Record extracts =
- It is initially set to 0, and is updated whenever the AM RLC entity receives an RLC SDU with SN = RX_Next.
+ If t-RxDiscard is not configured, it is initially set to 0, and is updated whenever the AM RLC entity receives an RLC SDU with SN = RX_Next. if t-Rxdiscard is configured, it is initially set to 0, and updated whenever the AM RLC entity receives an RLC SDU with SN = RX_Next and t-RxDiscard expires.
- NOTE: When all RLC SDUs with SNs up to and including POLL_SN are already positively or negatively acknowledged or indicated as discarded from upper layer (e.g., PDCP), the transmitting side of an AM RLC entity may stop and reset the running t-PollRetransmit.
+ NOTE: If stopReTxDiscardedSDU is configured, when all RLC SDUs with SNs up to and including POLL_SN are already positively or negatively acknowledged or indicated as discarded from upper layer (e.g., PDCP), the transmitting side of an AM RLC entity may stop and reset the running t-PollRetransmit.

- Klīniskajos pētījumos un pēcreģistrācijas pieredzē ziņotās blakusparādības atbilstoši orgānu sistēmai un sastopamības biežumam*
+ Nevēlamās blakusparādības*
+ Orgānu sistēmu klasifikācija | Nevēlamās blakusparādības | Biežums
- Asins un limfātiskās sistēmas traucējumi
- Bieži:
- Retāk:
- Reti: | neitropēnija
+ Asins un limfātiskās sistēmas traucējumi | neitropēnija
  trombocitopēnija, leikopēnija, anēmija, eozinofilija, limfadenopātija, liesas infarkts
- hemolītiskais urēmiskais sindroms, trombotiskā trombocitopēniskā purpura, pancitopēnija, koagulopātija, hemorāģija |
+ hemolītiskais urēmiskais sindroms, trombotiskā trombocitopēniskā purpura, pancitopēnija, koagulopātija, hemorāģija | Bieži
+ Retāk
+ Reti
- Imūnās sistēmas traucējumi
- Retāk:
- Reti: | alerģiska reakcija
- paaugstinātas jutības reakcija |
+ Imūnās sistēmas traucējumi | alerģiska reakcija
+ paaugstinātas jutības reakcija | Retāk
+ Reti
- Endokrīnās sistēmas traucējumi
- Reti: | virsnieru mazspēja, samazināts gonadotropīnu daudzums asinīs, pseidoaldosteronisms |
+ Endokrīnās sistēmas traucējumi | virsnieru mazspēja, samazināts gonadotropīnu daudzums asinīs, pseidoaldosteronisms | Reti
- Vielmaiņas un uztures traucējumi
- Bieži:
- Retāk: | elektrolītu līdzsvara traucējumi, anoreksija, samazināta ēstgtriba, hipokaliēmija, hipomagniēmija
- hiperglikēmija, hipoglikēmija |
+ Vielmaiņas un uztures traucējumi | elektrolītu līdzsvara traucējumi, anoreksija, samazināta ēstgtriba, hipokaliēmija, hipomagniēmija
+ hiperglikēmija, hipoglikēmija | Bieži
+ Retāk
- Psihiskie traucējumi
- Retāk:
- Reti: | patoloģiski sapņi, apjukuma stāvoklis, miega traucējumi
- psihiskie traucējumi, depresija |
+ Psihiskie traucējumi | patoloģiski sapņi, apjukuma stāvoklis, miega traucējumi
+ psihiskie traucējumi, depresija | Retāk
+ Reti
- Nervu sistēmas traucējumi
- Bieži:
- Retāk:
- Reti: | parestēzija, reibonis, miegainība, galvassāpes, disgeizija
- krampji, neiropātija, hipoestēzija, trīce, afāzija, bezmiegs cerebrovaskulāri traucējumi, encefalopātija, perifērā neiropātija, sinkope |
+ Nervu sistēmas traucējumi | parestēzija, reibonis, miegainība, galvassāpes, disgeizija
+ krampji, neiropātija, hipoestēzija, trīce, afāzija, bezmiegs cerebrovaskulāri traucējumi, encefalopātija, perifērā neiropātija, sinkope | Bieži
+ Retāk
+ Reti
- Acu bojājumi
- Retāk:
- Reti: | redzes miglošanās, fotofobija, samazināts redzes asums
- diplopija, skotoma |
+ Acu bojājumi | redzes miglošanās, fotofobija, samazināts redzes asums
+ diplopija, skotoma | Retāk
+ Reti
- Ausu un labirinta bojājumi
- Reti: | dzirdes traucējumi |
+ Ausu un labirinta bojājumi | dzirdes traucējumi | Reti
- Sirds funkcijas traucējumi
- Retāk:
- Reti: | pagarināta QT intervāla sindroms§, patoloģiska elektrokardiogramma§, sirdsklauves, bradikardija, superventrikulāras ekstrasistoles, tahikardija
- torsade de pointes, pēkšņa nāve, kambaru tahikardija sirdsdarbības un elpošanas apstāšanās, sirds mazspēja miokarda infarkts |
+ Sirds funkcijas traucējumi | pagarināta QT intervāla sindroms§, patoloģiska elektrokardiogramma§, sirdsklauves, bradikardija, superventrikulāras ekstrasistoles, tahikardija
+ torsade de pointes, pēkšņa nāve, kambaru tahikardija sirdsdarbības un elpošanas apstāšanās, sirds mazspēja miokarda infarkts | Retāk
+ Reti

Exercise details = Please copy out every line in the listing that has the string "urēmiskais".

Task solution =
- hemolītiskais urēmiskais sindroms, trombotiskā trombocitopēniskā purpura, pancitopēnija, koagulopātija, hemorāģija |
+ hemolītiskais urēmiskais sindroms, trombotiskā trombocitopēniskā purpura, pancitopēnija, koagulopātija, hemorāģija | Bieži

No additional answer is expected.